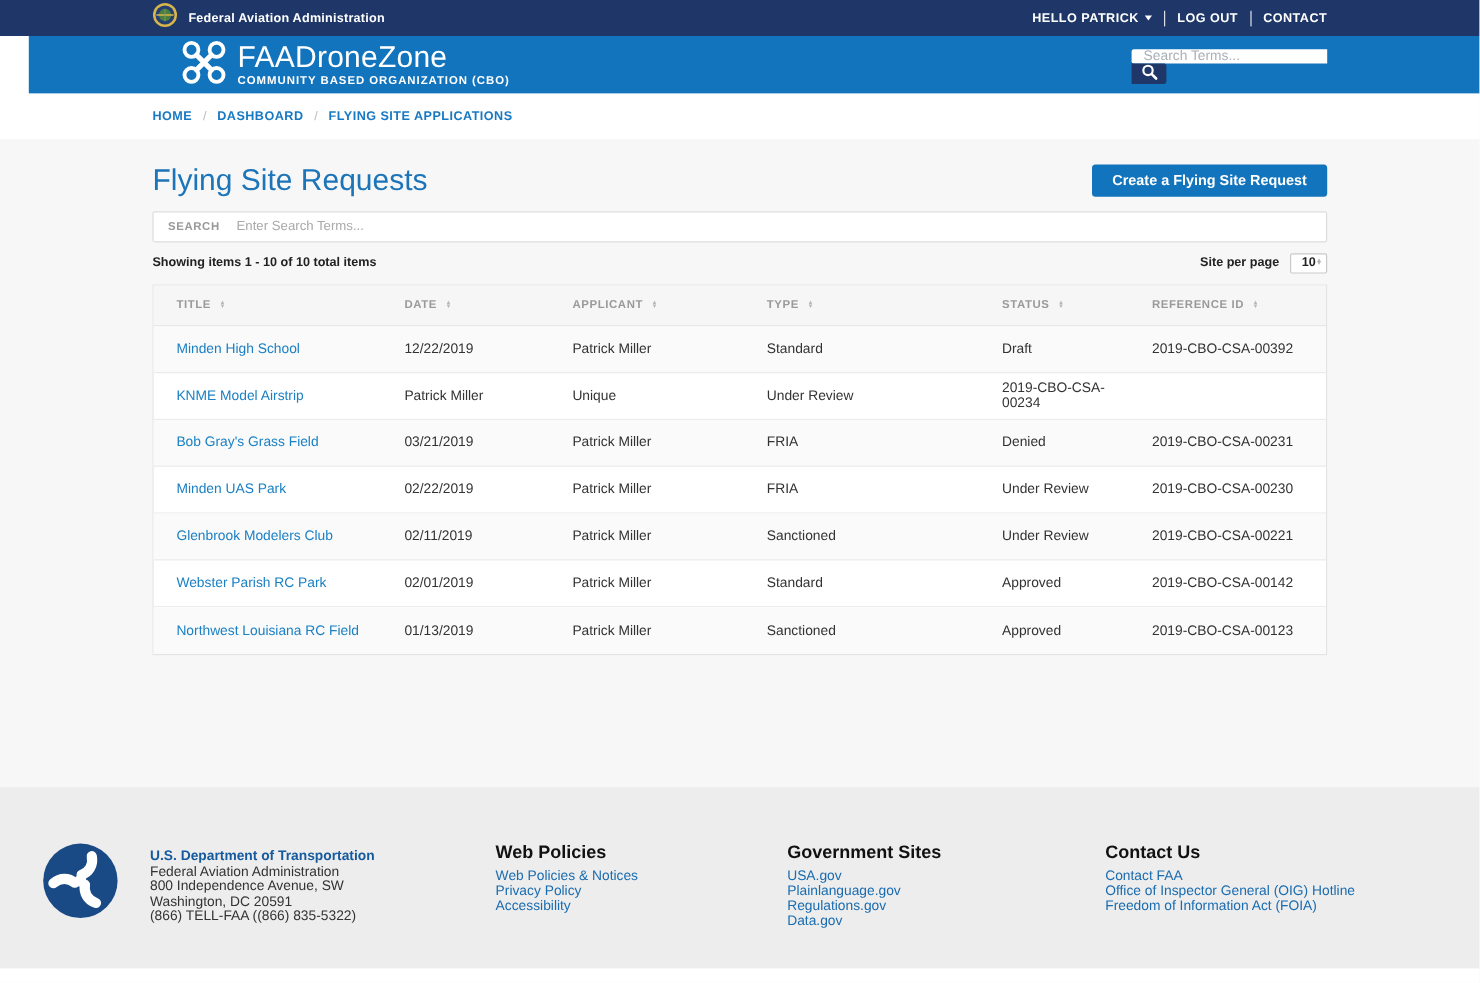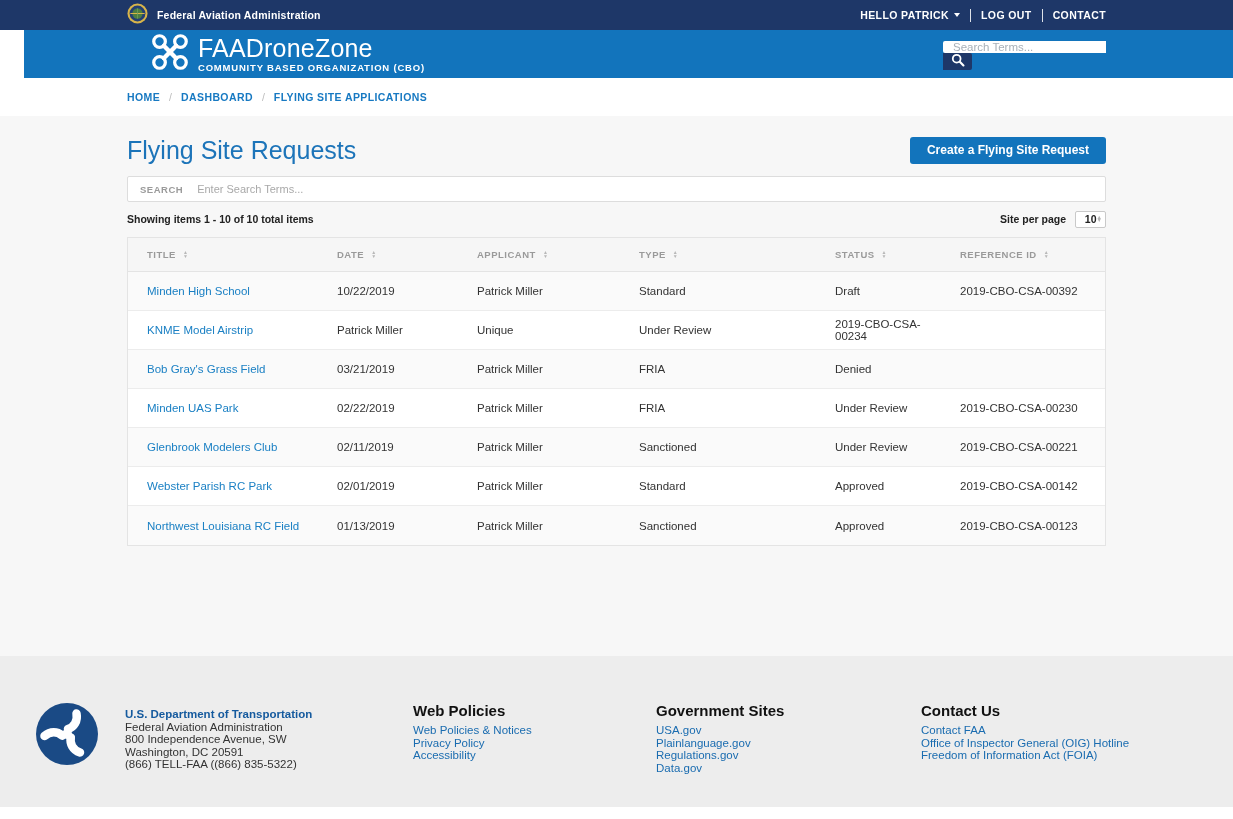--- a/index.html
+++ b/index.html
@@ -215,21 +215,21 @@
             <span>▼</span>
           </span>
         </div>
       </div>
     <div id="tbody">
         <div class="trow drow alt">
           <div class="td">
             <a>Minden High School</a>
           </div>
           <div class="td">
-            <span>10/22/2019</span>
+            <span>12/22/2019</span>
           </div>
           <div class="td">
             <span>Patrick Miller</span>
           </div>
           <div class="td">
             <span>Standard</span>
           </div>
           <div class="td">
             <span>Draft</span>
           </div>
@@ -262,20 +262,23 @@
             <span>03/21/2019</span>
           </div>
           <div class="td">
             <span>Patrick Miller</span>
           </div>
           <div class="td">
             <span>FRIA</span>
           </div>
           <div class="td">
             <span>Denied</span>
+          </div>
+          <div class="td">
+            <span>2019-CBO-CSA-00231</span>
           </div>
         </div>
         <div class="trow drow">
           <div class="td">
             <a>Minden UAS Park</a>
           </div>
           <div class="td">
             <span>02/22/2019</span>
           </div>
           <div class="td">

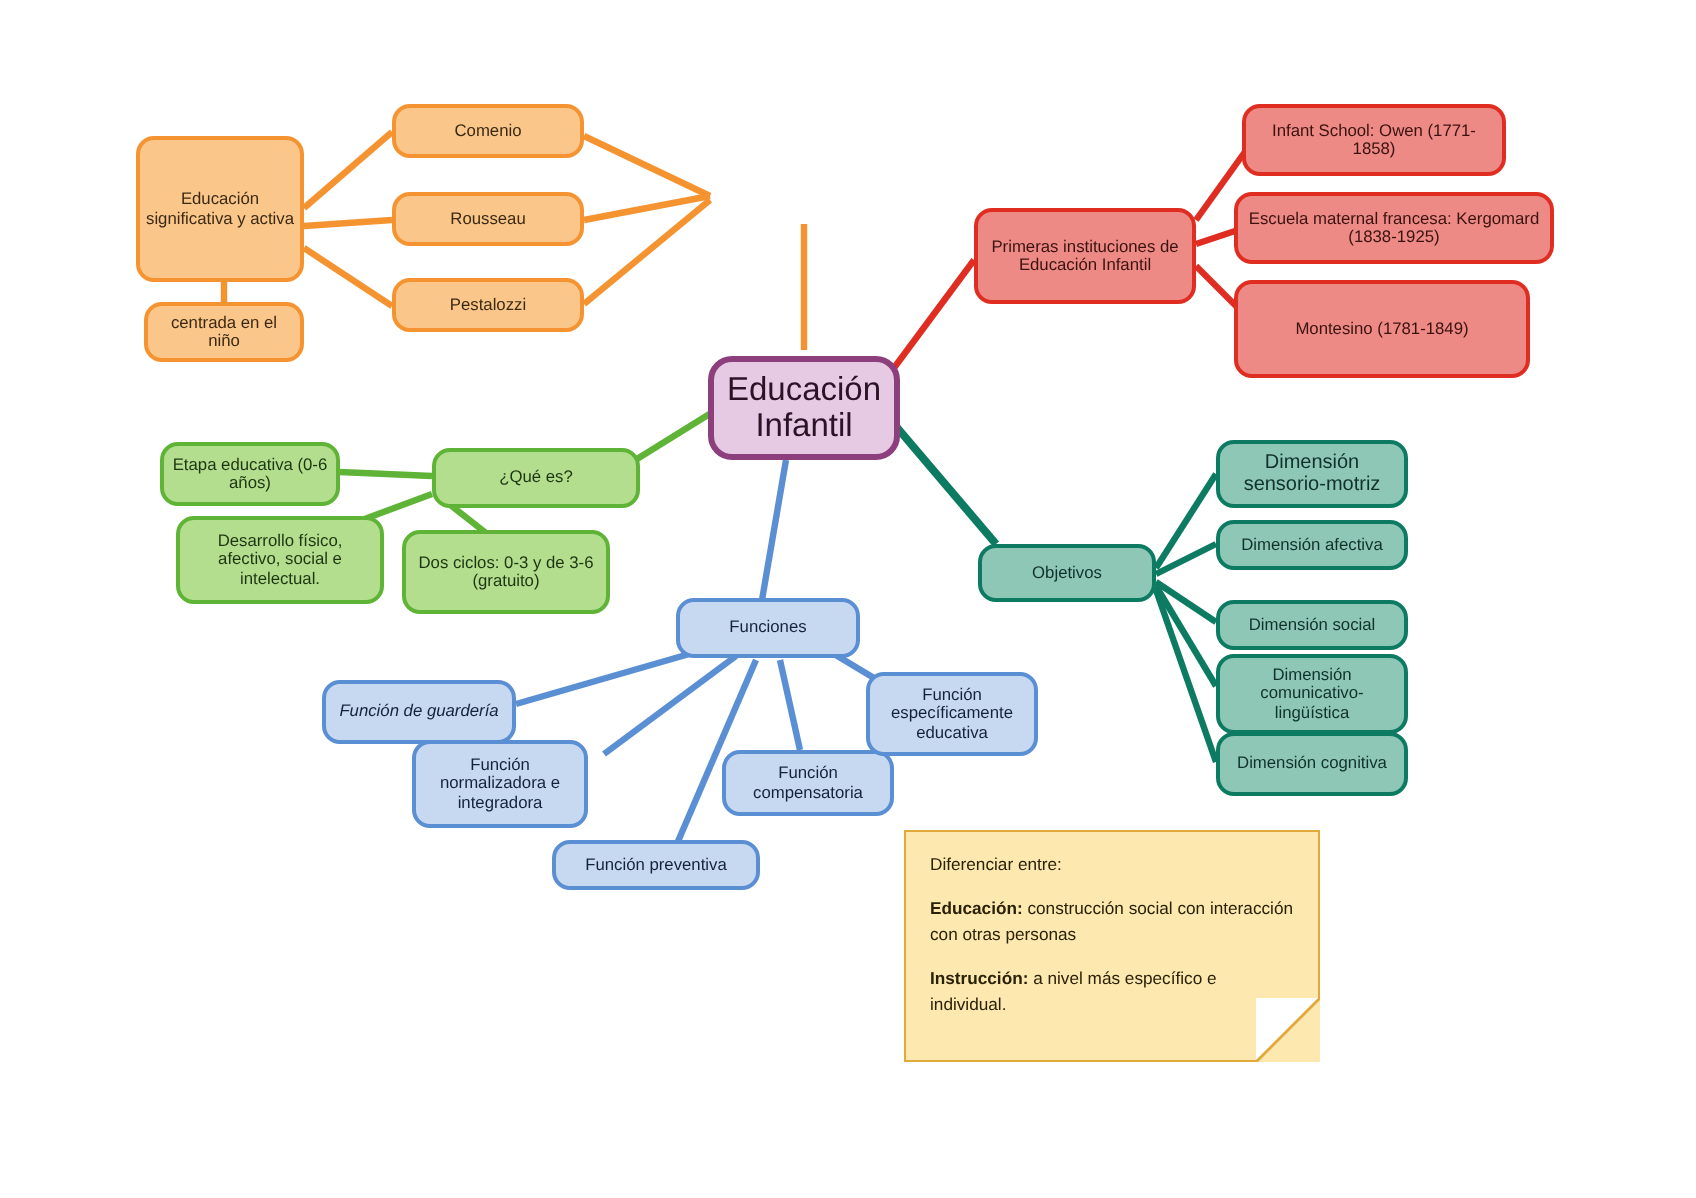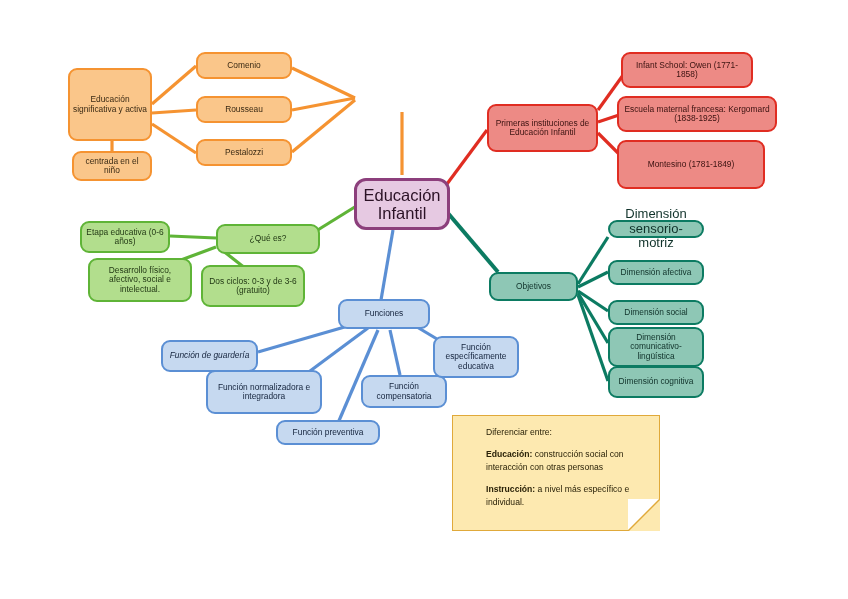--- a/index.html
+++ b/index.html
@@ -122,21 +122,21 @@
   <div class="node n-green" style="left:88px;top:258px;width:104px;height:44px;font-size:8.4px;">
     <span>Desarrollo físico, afectivo, social e intelectual.</span>
   </div>
   <div class="node n-green" style="left:201px;top:265px;width:104px;height:42px;font-size:8.4px;text-align:center;">
     <span>Dos ciclos: 0-3 y de 3-6 (gratuito)</span>
   </div>
 
   <div class="node n-teal" style="left:489px;top:272px;width:89px;height:29px;font-size:8.4px;">
     <span>Objetivos</span>
   </div>
-  <div class="node n-teal" style="left:608px;top:220px;width:96px;height:18px;font-size:13px;">
+  <div class="node n-teal" style="left:608px;top:220px;width:96px;height:34px;font-size:10px;">
     <span>Dimensión sensorio-motriz</span>
   </div>
   <div class="node n-teal" style="left:608px;top:260px;width:96px;height:25px;font-size:8.4px;">
     <span>Dimensión afectiva</span>
   </div>
   <div class="node n-teal" style="left:608px;top:300px;width:96px;height:25px;font-size:8.4px;">
     <span>Dimensión social</span>
   </div>
   <div class="node n-teal" style="left:608px;top:327px;width:96px;height:40px;font-size:8.4px;">
     <span>Dimensión comunicativo-lingüística</span>
@@ -144,34 +144,34 @@
   <div class="node n-teal" style="left:608px;top:366px;width:96px;height:32px;font-size:8.4px;">
     <span>Dimensión cognitiva</span>
   </div>
 
   <div class="node n-blue" style="left:338px;top:299px;width:92px;height:30px;font-size:8.4px;">
     <span>Funciones</span>
   </div>
   <div class="node n-blue" style="left:161px;top:340px;width:97px;height:32px;font-size:8.4px;font-style:italic;">
     <span>Función de guardería</span>
   </div>
-  <div class="node n-blue" style="left:206px;top:370px;width:116px;height:44px;font-size:8.4px;">
+  <div class="node n-blue" style="left:206px;top:370px;width:88px;height:44px;font-size:8.4px;">
     <span>Función normalizadora e integradora</span>
   </div>
   <div class="node n-blue" style="left:276px;top:420px;width:104px;height:25px;font-size:8.4px;">
     <span>Función preventiva</span>
   </div>
   <div class="node n-blue" style="left:361px;top:375px;width:86px;height:33px;font-size:8.4px;">
     <span>Función compensatoria</span>
   </div>
   <div class="node n-blue" style="left:433px;top:336px;width:86px;height:42px;font-size:8.4px;">
     <span>Función específicamente educativa</span>
   </div>
 
-  <div class="note" style="left:452px;top:415px;width:208px;height:116px;padding-left:21px;">
+  <div class="note" style="left:452px;top:415px;width:208px;height:116px;">
     <div class="note-inner">
       <p>Diferenciar entre:</p>
       <p><b>Educación:</b><span> construcción social con interacción con otras personas</span></p>
       <p><b>Instrucción:</b><span> a nivel más específico e individual.</span></p>
     </div>
     <div class="fold"></div>
     <svg class="foldline" viewBox="0 0 33 33">
       <path d="M1,33 L33,1" stroke="#e0a93a" stroke-width="1.4" fill="none"></path>
       <path d="M1,33 L1,1 M1,33 L33,33" stroke="none" fill="none"></path>
     </svg>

====================

PROBLEM DESCRIPTION:
For each line in the entries that contains the string "Minden", make a copy.

TASK ANSWER:
             <a>Minden High School</a>
             <a>Minden UAS Park</a>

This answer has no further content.